Despite greater muscle work performed during the ISO contractions, KIN resulted in a significantly greater power output compared to ISO. However, the EC of contraction was directly related to the amount and rate of MG fascicle shortening. The rate of energy use has been shown previously to relate to the rate of muscle shortening (Fenn 1924; He et al. 2000; Hill 1938). However, it is clear from the above data that this is not the only factor which dictates the EC of in vivo voluntary muscle contraction.

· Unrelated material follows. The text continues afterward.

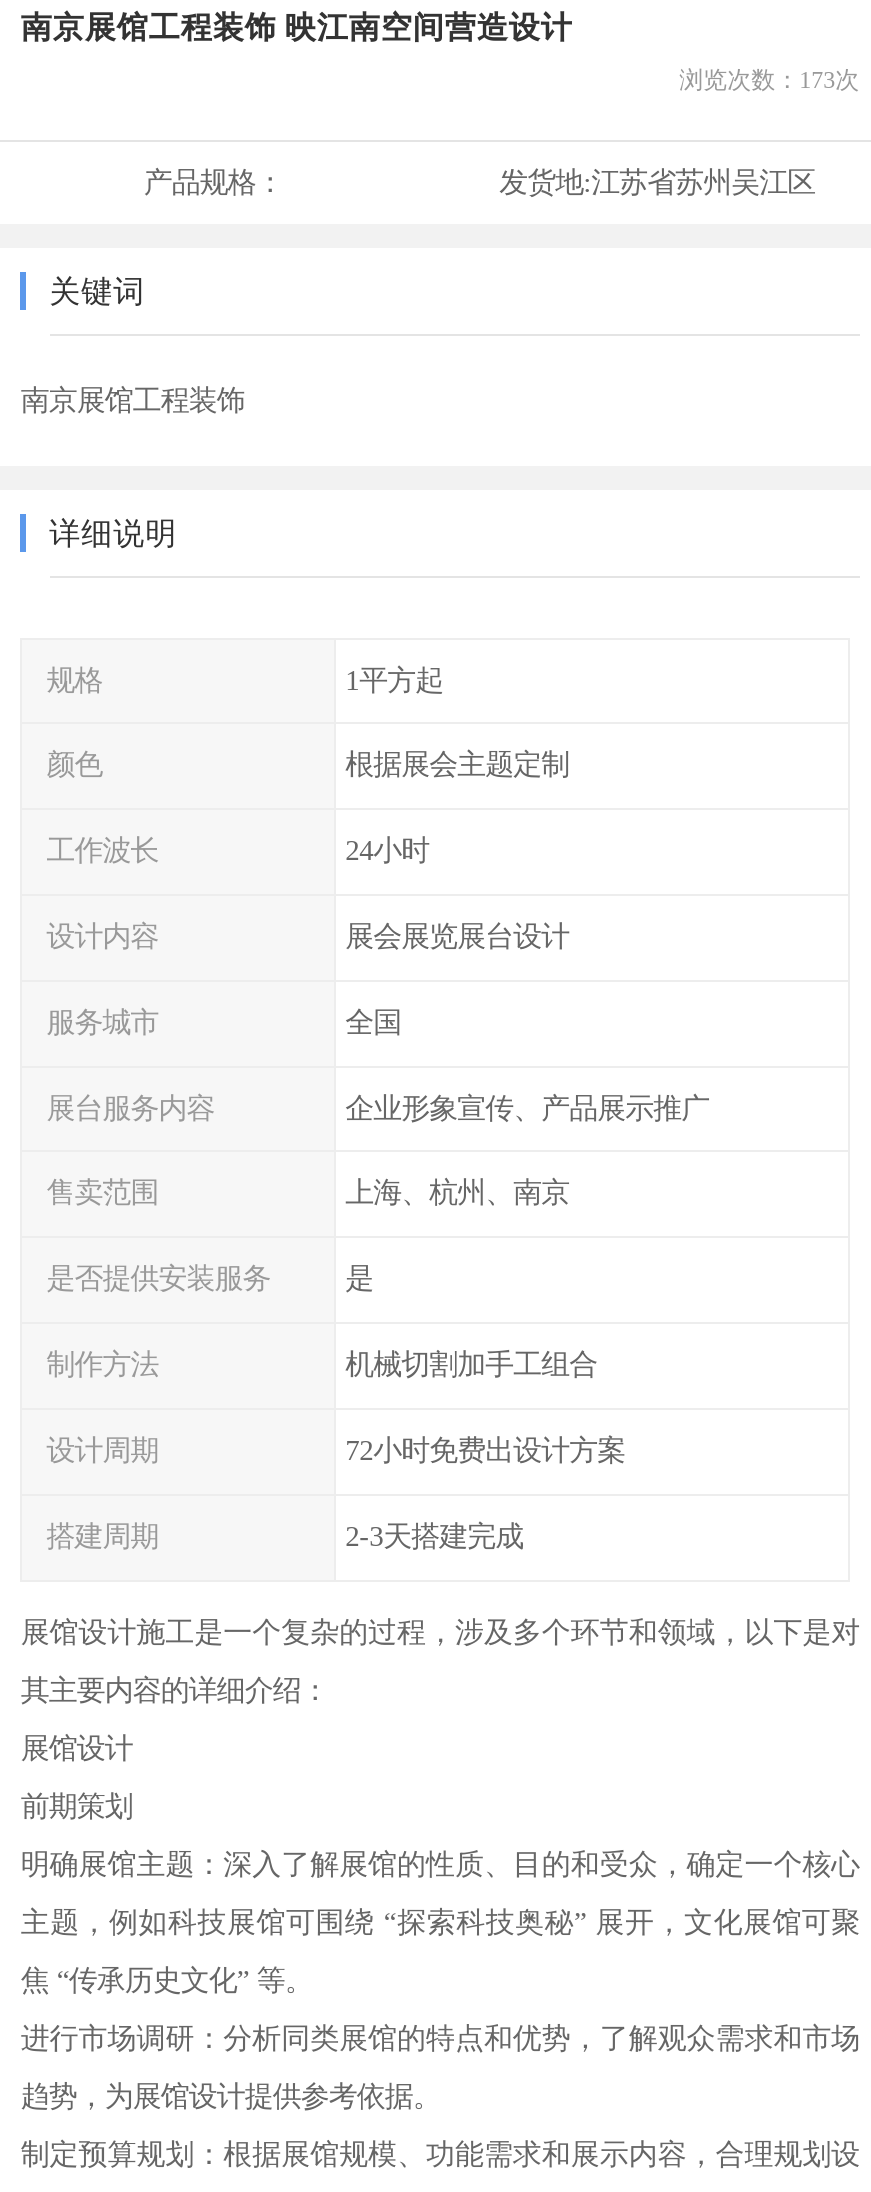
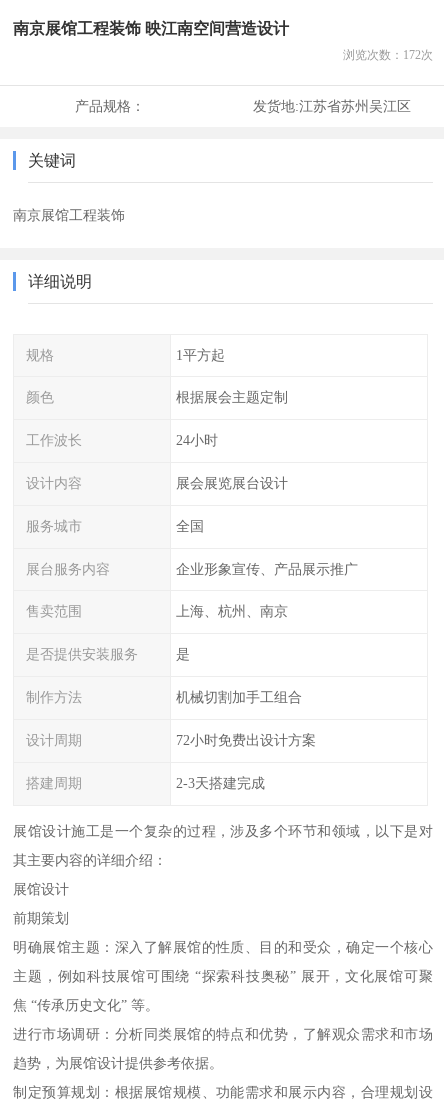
[679,65,859,93] 浏览次数：173次 -> [343,48,433,62] 浏览次数：172次

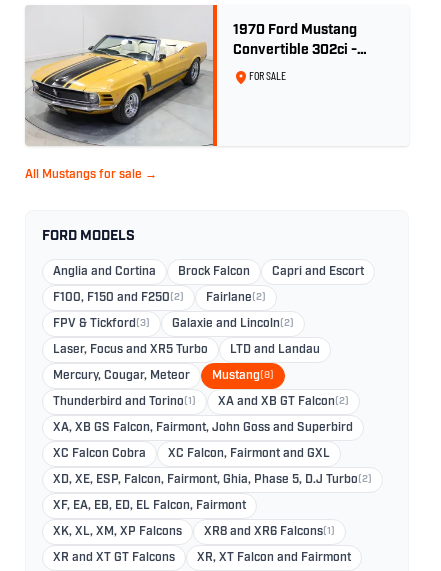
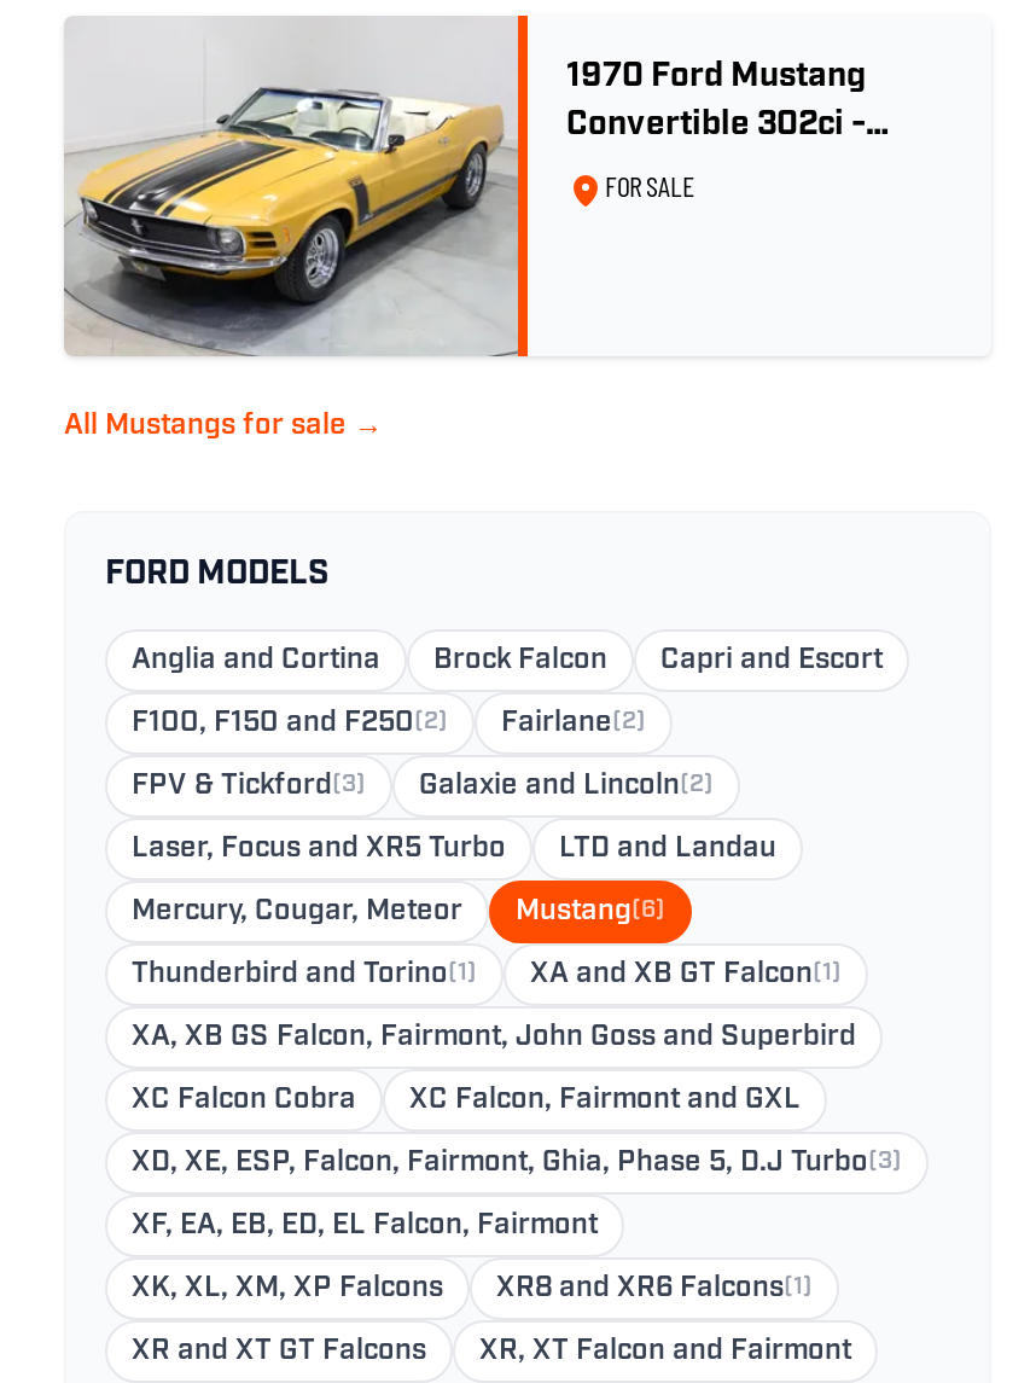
[53,370,274,382] Mercury, Cougar, Meteor Mustang(8) -> [132,897,665,926] Mercury, Cougar, Meteor Mustang(6)
[218,396,349,408] XA and XB GT Falcon(2) -> [530,960,842,989] XA and XB GT Falcon(1)
[53,474,372,486] XD, XE, ESP, Falcon, Fairmont, Ghia, Phase 5, D.J Turbo(2) -> [132,1149,902,1178] XD, XE, ESP, Falcon, Fairmont, Ghia, Phase 5, D.J Turbo(3)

In spite of greater muscle work in ISO, the EC was significantly reduced in this condition compared to KIN. Despite greater force per contraction in ISO, muscle shortening under this condition was less than that in KIN. Heglund et al. (1982) demonstrated that the energetic cost of locomotion is related to the rate at which muscles are turned on and off, such that a faster rate of activation is associated with an elevated metabolic cost. These results suggest that short-duration contractions (such as those seen in KIN) may require a higher amount of total energy as a result of ion pumping associated with each activation cycle. The present results support this notion, since more EMG was observed, indicating more motor unit activation. This probably relates to differences in sarcomere length and the impact of the force–velocity relationship.

The contractions by the MG fascicles during running are nearly isometric (Ishikawa et al. 2007b) thus, the results of the current study may be relevant to running, and may explain why a stiffer tendon helps to minimize the EC of whole-body locomotion. As indicated by several authors, a more compliant Achilles tendon would require a greater amount of fascicle shortening (Albracht and Arampatzis 2006; Arampatzis et al. 2006; Fletcher et al. 2010) However, it should be acknowledged that additional related factors contribute to the increased energy cost. This includes increased velocity of shortening for a given joint movement and increased activation of the involved muscles. We observed that with additional shortening and a similar target force, there was increased velocity of shortening and a greater level of motor unit recruitment. This increased recruitment would contribute to the elevated EC of contraction.

In conclusion, the results of the current investigation confirm previous reports that the EC of muscle contraction is related to the amount and rate of muscle shortening. Furthermore, these results may explain why the EC of running is elevated when Achilles tendon compliance is increased, since a greater amount and rate of shortening are required for force transmission under these conditions. According to the in vivo force–length and force–velocity relationships of skeletal muscle, this shortening and velocity will impact the EC, not simply because of the greater shortening, but because increased muscle activation is required to permit similar force development when shortening velocity is greater.